After getting back to Santa Marta, I firstly had to check myself in to the poshest hostel in Colombia, where the plan was to rehabilitate by the pool for several days. In the end I managed less than a day – there’s too much life on the coast to sit by a pool with privileged Australian school dropouts. Through couchsurfing I got in contact with a local who invited me over for a games night with her and her friends, which somehow turned into an all-night session involving one of them eating a worm out of a tequila bottle (http://en.wikipedia.org/wiki/Mezcal) and table-top renditions of Bohemian Rhapsody, before some truly outrageous salsa dancing in "The door" ("La Puerta" - the place to be seen in Santa Marta). Quiet night in indeed; I was beginning to think that costeños don't understand the concept.
The kindness of Colombians led to me staying in my board game friend’s house for a couple of nights and leaving my bag there whilst I scooted for a trip to the otherworldly coastal nature reserve Parque Tayrona, yet another area of stunning natural beauty in that part of the world, with yet more hammocks strung up by beaches so beautiful they're almost unrealistic and crystal clear lukewarm water. By this stage I was starting to get used to it. The walk to the main campsite snakes through huge areas of coconut trees, where visitors step over busy leaf-carrier ants and duck under passing monkeys, as if it were the most normal thing in the world.
And then, as quickly as my coastal adventure began, it came juddering to a halt. As I sat on the beach waiting for my flight to Bogota (another thing that people there seem to think is normal), I wondered what kind of lorry Caribbean Colombia had run me over with. One thing was clear though, I wanted to be run over again, and soon.























Friday, 22 August 2014

Andean Colombia: salsa, coffee, couchsurfing, pigeons, and exploding paper triangles. 15th - 28th May



“Wooah-oh, Colombia, wooah-oh!”. As I sat on the flight from Rio (good to see you again) to the Colombian capital of Bogota, even the promotional video on the front of my seat gave me an idea that I was onto a good thing. Images of colourful colonial towns, genial smiling old men, cascading coffee beans and some frankly ridiculously beautiful scenery on the screen only increased my excitement.

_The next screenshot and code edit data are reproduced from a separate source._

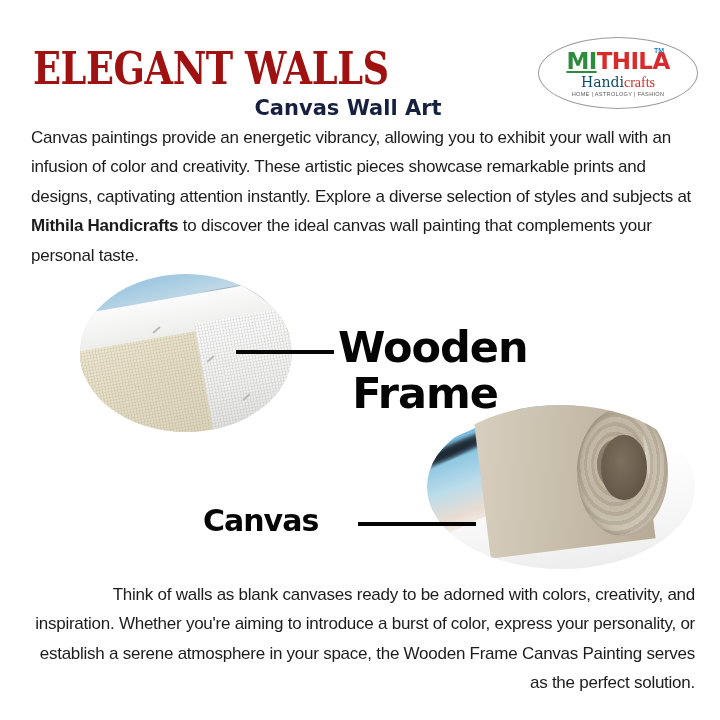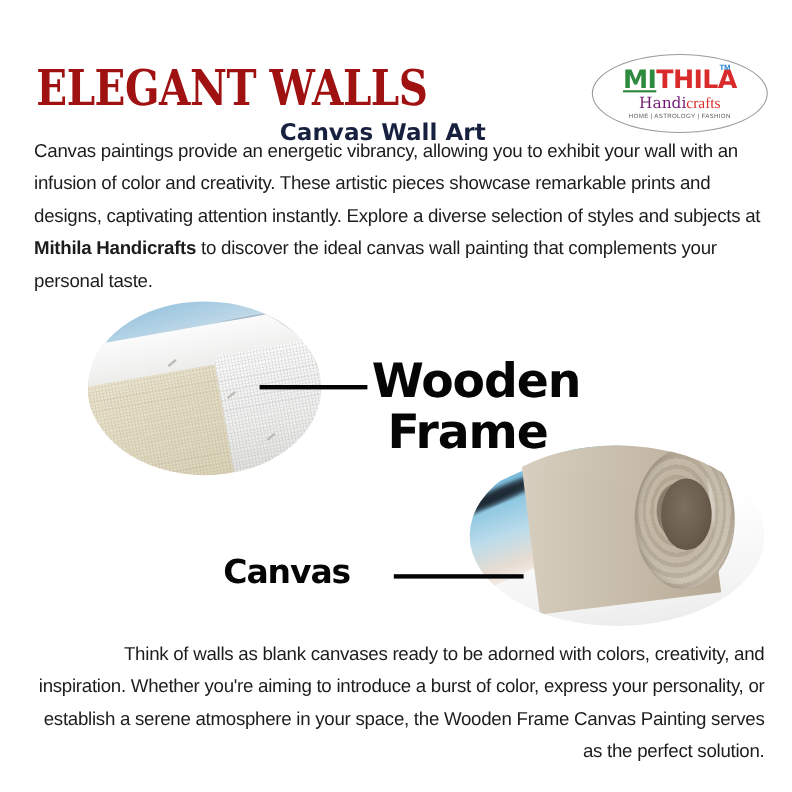--- a/index.html
+++ b/index.html
@@ -6,21 +6,21 @@
   html, body { width:720px; height:720px; }
   body {
     background:#ffffff;
     font-family:"Liberation Sans", sans-serif;
     color:#1a1a1a;
     position:relative;
     overflow:hidden;
   }
 
   
-  #header { position:absolute; left:0; top:12px; width:696px; height:120px; }
+  #header { position:absolute; left:0; top:0; width:696px; height:120px; }
 
   #brand-title {
     position:absolute;
     left:33px; top:44px;
     font-family:"DejaVu Serif", serif;
     font-weight:700;
     font-size:40px;
     line-height:44px;
     letter-spacing:-0.5px;
     color:#a01212;
@@ -61,21 +61,21 @@
   }
   #logo-sub {
     position:absolute;
     left:0; right:0; top:37px;
     text-align:center;
     font-family:"DejaVu Serif", serif;
     font-size:14px;
     line-height:15px;
     white-space:nowrap;
   }
-  #logo-sub .g { color:#701a75; }
+  #logo-sub .g { color:#0c4a6e; }
   #logo-sub .r { color:#d92b2b;font-family:Liberation Serif, serif; }
   #logo-tag {
     position:absolute;
     left:0; right:0; top:53px;
     text-align:center;
     font-size:5.6px;
     letter-spacing:0.3px;
     color:#5c5c5c;
     font-family:"Liberation Sans", sans-serif;
     white-space:nowrap;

However, first things first it was time to get on with a new adventur– couchsurfing. My first ‘appointment’ was with a 40-year-old English teacher called Mao in Popayan in southern Colombia, keen to let me sleep on the floor of his bedroom in return for my English skills.

And what a lot of them there were looking to learn from my fountain of knowledge. On my first evening I was met by three from the airport before shots of aguardiente, a sugarcane-based spirit, and for the rest of my stay there my time was almost entirely taken up by students who wanted to show me the city (I was given three different tours over two days), take me out for arepas (cornflour pancakes) or take me salsa dancing.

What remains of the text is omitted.